## [Record excerpts]
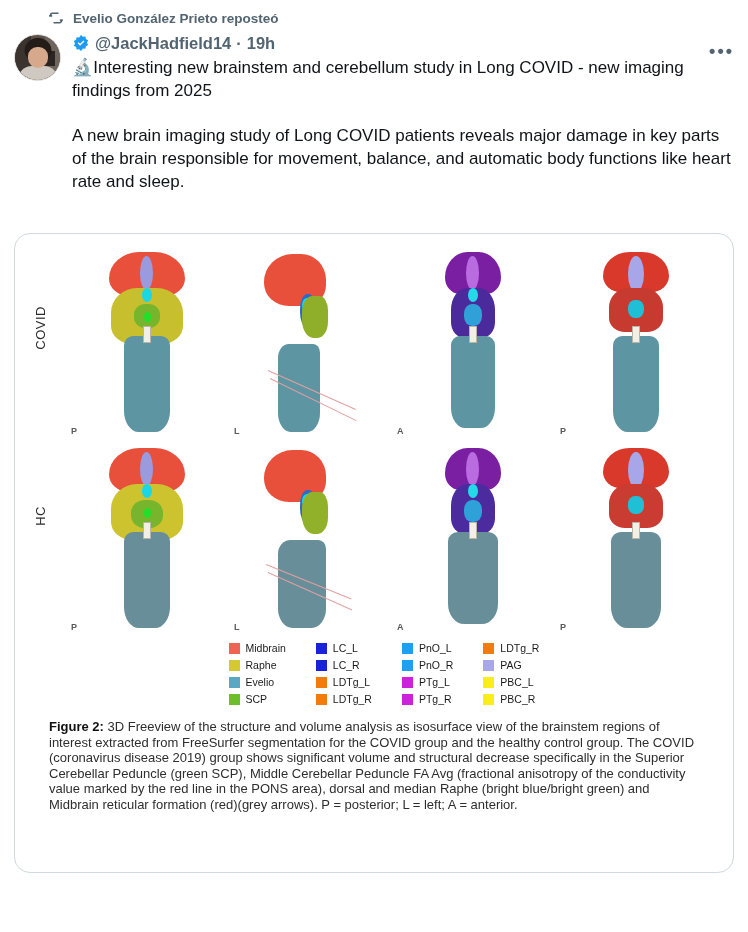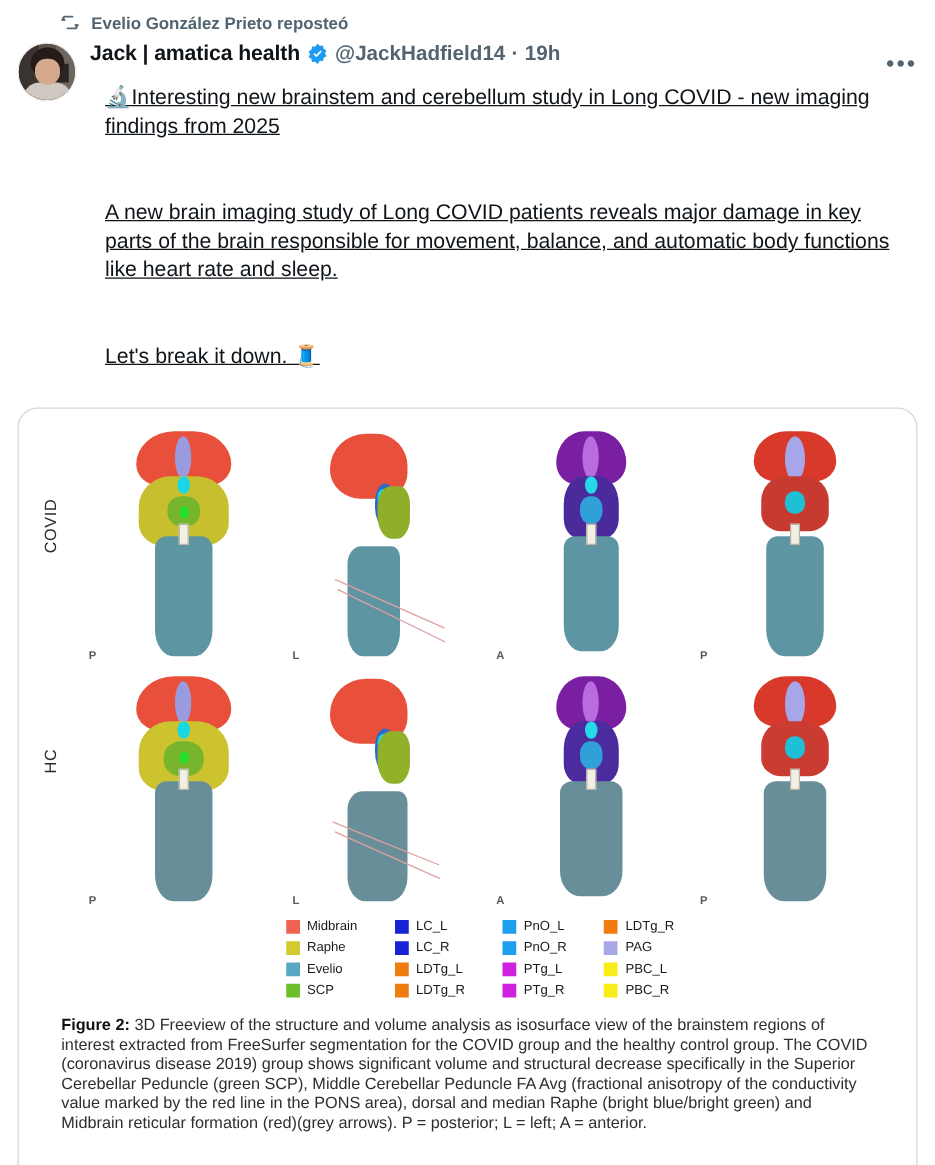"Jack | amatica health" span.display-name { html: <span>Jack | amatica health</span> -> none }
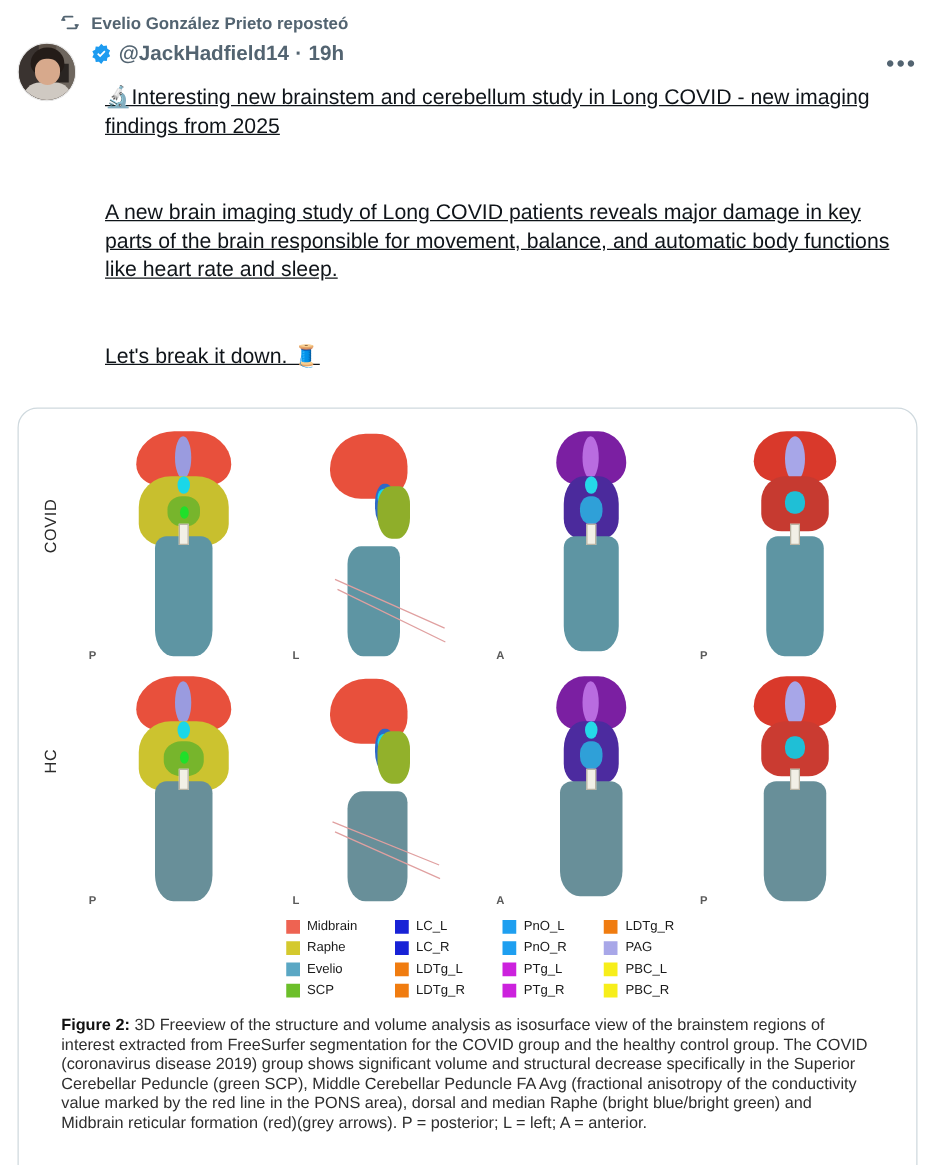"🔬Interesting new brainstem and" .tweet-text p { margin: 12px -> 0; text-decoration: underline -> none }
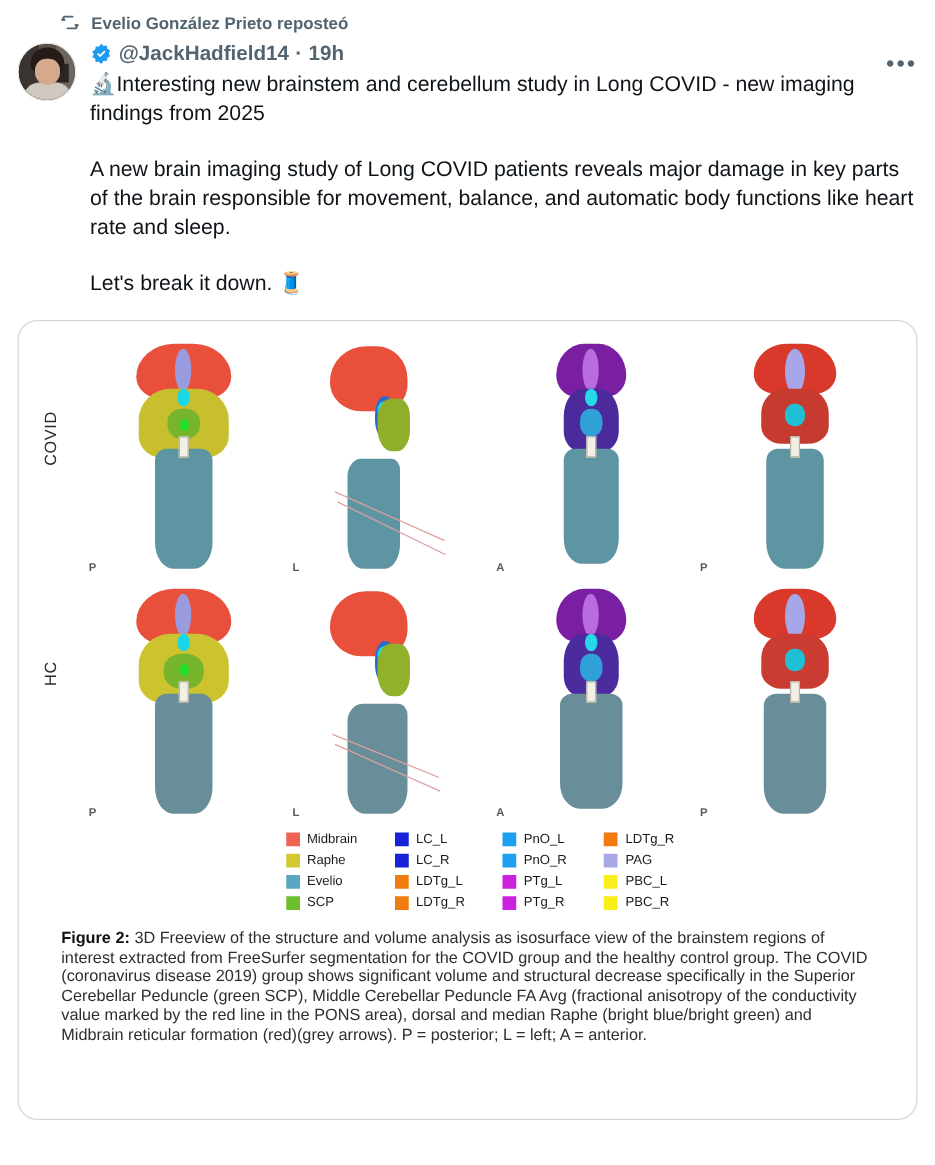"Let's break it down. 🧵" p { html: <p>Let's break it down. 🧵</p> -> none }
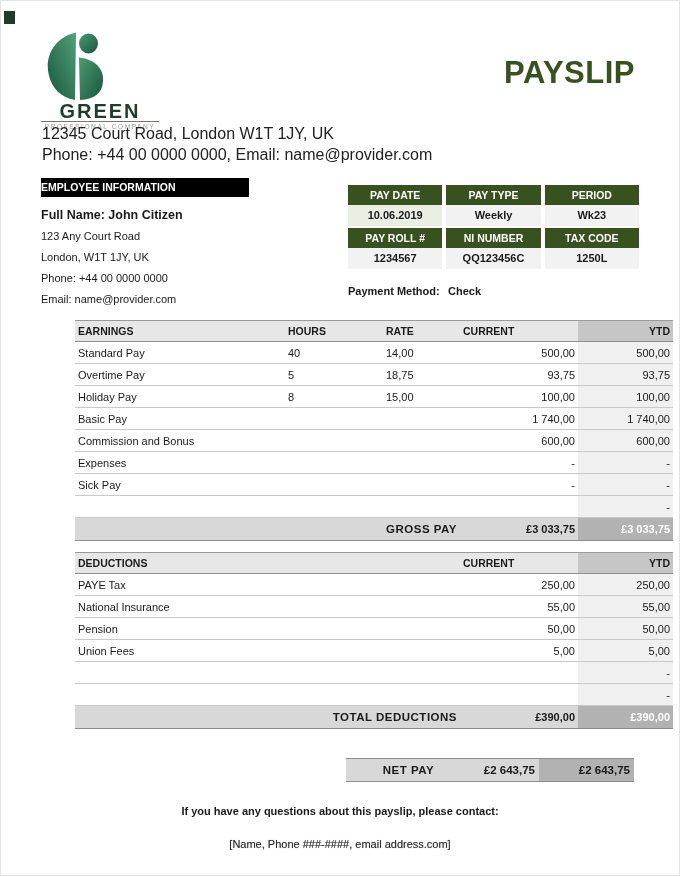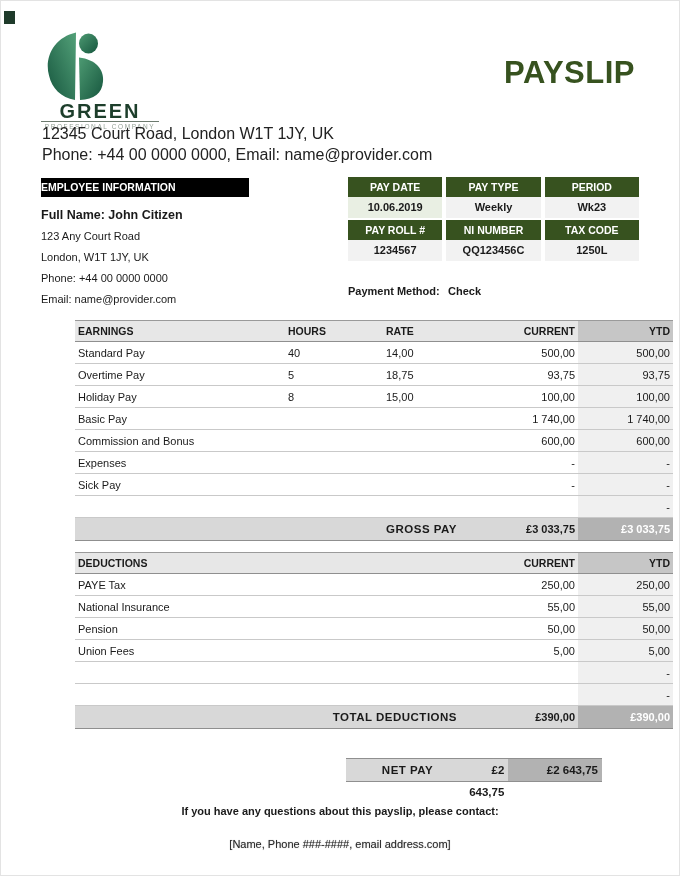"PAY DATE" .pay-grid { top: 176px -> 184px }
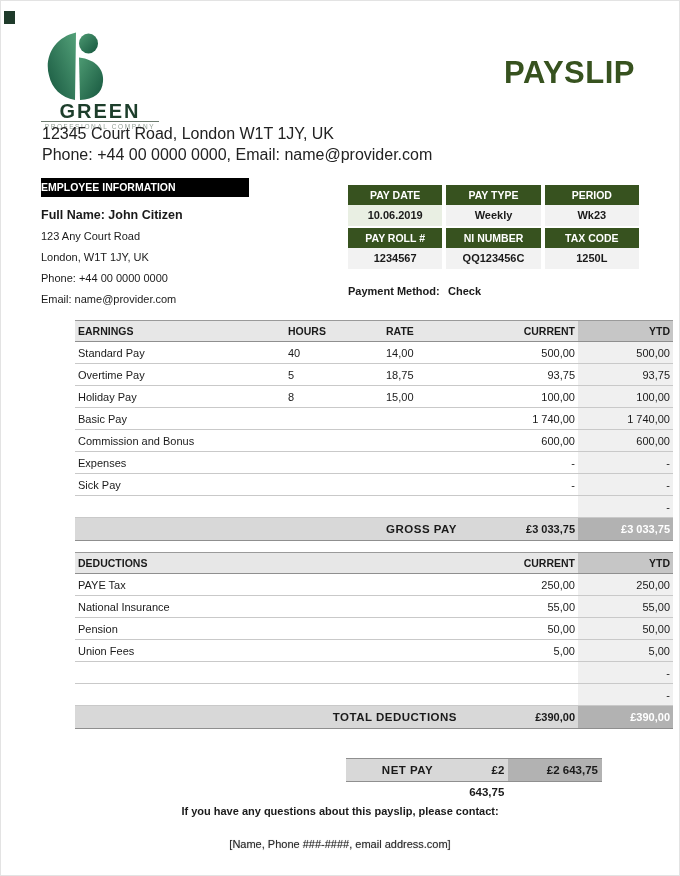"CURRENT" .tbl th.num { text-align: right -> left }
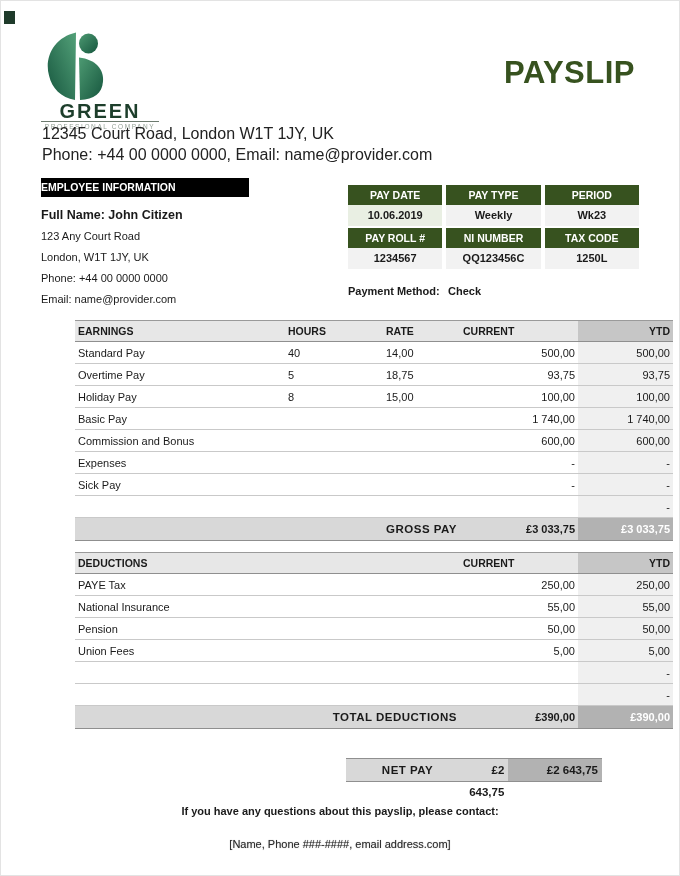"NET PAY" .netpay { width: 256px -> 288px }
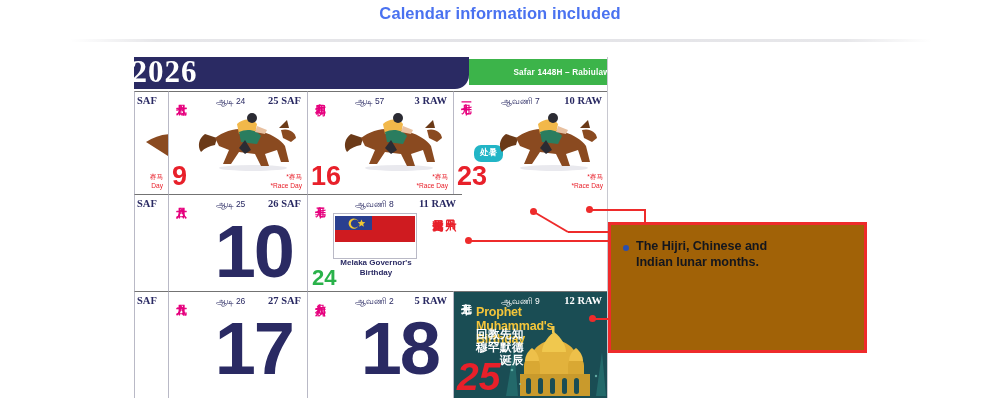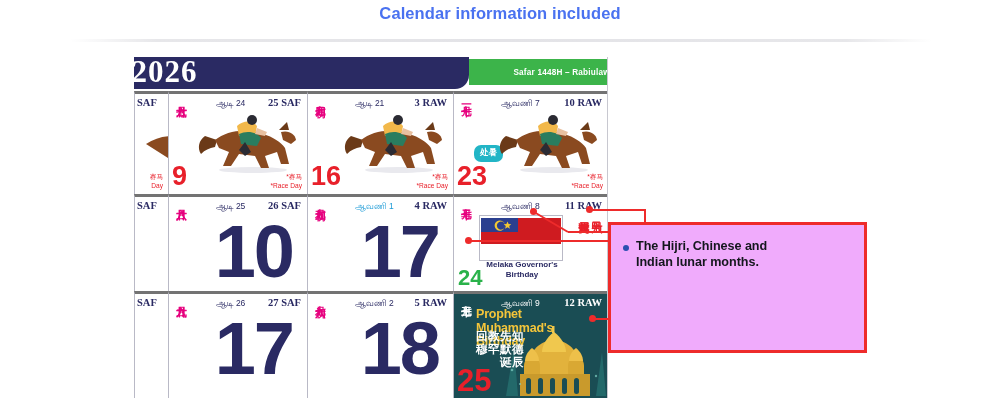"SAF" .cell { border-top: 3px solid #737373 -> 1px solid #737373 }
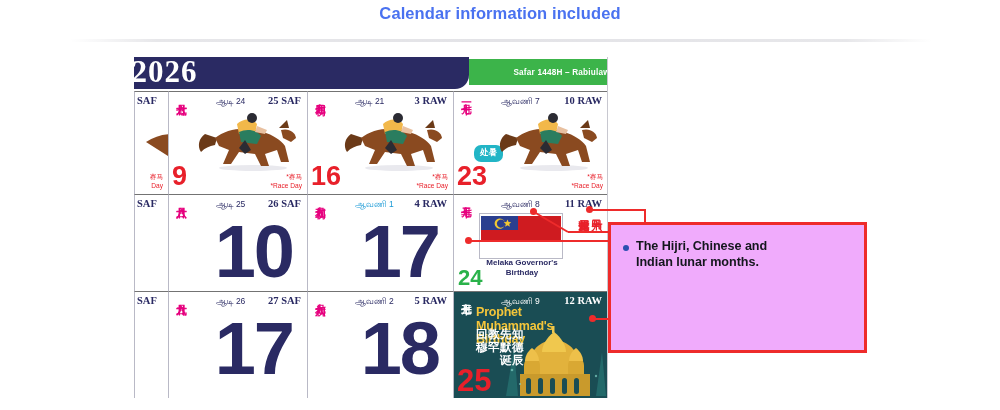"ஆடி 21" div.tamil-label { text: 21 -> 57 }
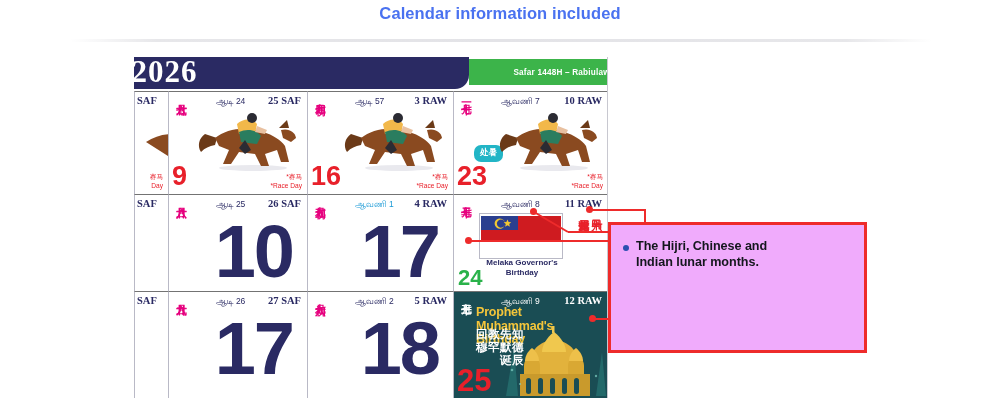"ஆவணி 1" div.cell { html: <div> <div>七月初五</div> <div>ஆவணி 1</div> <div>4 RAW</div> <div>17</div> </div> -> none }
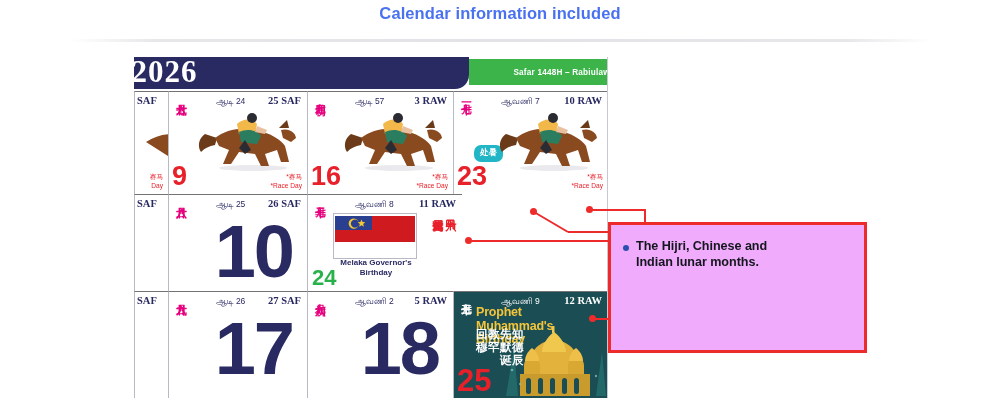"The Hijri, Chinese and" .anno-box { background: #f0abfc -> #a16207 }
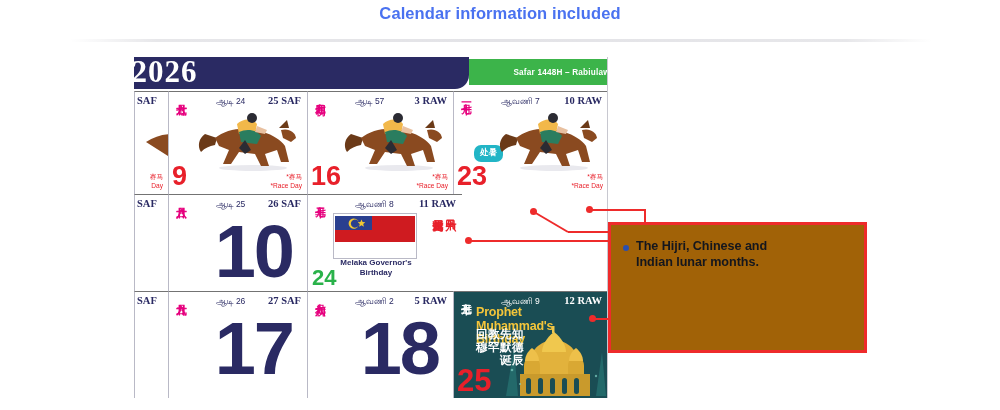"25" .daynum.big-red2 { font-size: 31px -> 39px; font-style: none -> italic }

## [Exercise goal]
Output only the lines running from the top of the data above to the line with "text: 21 ->", inclusive, word for word and without pictures.

## [Response to the exercise]
"Jack | amatica health" span.display-name { html: <span>Jack | amatica health</span> -> none }
"🔬Interesting new brainstem and" .tweet-text p { margin: 12px -> 0; text-decoration: underline -> none }
"Let's break it down. 🧵" p { html: <p>Let's break it down. 🧵</p> -> none }
"PAY DATE" .pay-grid { top: 176px -> 184px }
"CURRENT" .tbl th.num { text-align: right -> left }
"NET PAY" .netpay { width: 256px -> 288px }
"SAF" .cell { border-top: 3px solid #737373 -> 1px solid #737373 }
"ஆடி 21" div.tamil-label { text: 21 -> 57 }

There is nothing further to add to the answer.